Using the argument that homosexual behavior has been observed in the animal kingdom actually works against the "gay" agenda in that the percentage of animals that have been observed participating in that sort of activity are rare (comparatively speaking), thus vastly abnormal.  If one believes in the idea of "natural selection" then one must conclude that nature will ultimately weed out "gay" organisms (considering the fact that they can't reproduce).


> I agree.  The hormonal imbalance which is believed to foster homosexual impulses occurs pre-natally:  Prenatal hormones and sexual orientation - Wikipedia, the free encyclopedia


From a Christian's perspective, you've hit the nail on the head. We're all "born" with sin nature. You, me, and the rest of mankind! It's our job to overcome our sinful tendencies by repenting of our sins and praying to the Holy Spirit for wisdom, strength, and guidance.  
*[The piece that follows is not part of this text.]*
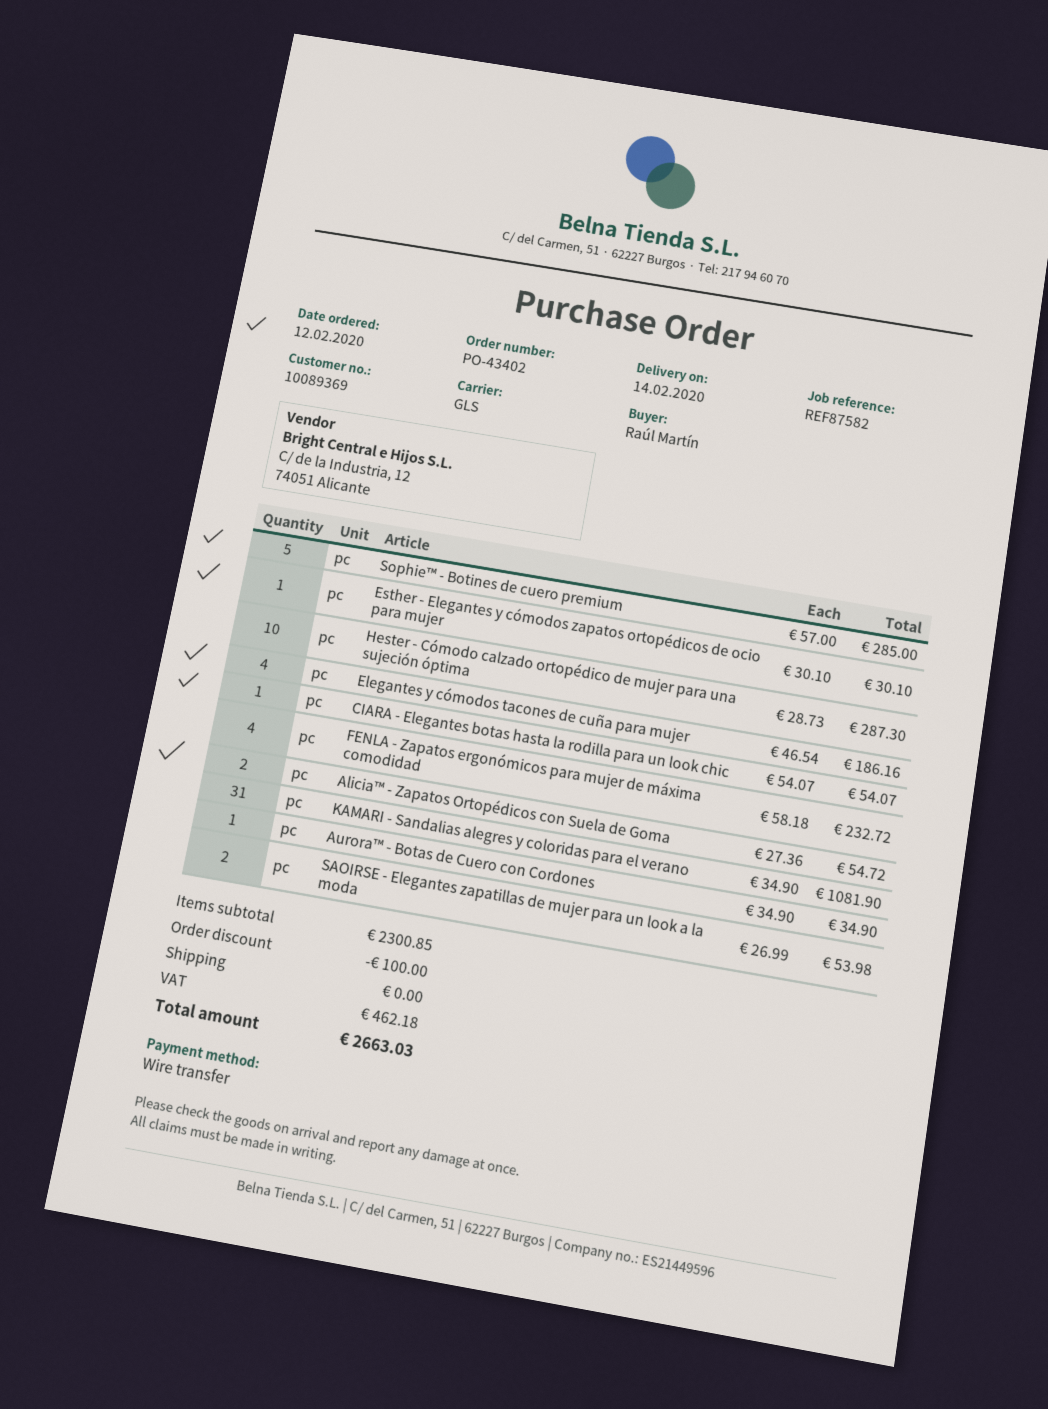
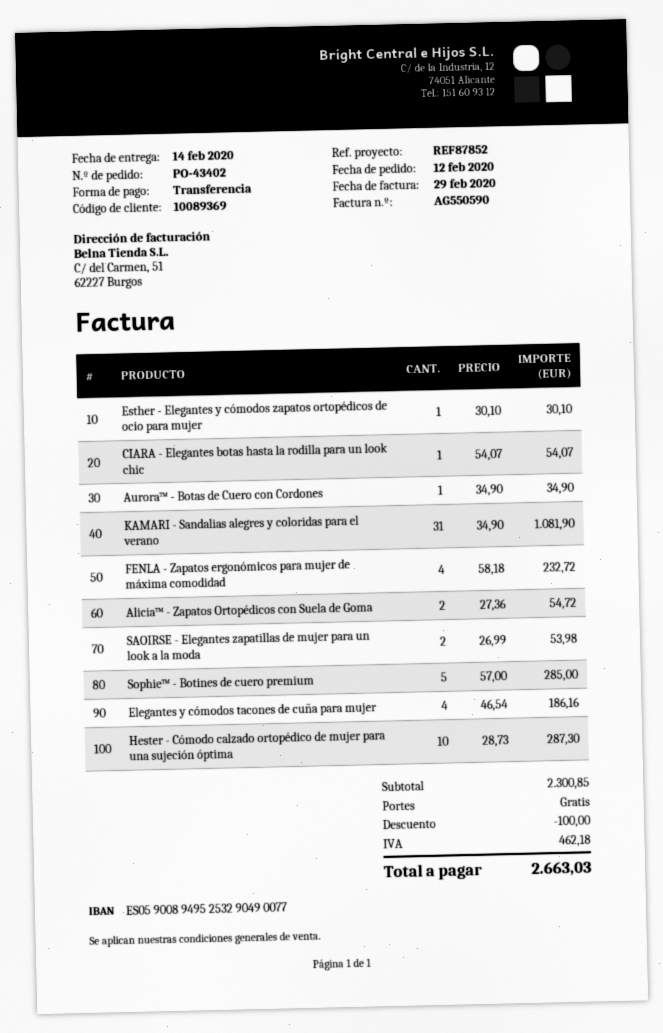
reference: REF87582 -> REF87852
From a more secular standpoint we could also claim that Jeffry Dahmer and Charles Manson were "born" to be a murderers but that doesn't mean that they shouldn't have learned to overcome their natural, "prenatal" tendency to murder.


----------



## ABikerSailor

You know.....................actual doctors and scientists have taken pictures of the brains of both gays and straights.

Guess what?  They've found that the structure of the gay brain is different than the structure of the brains of straights.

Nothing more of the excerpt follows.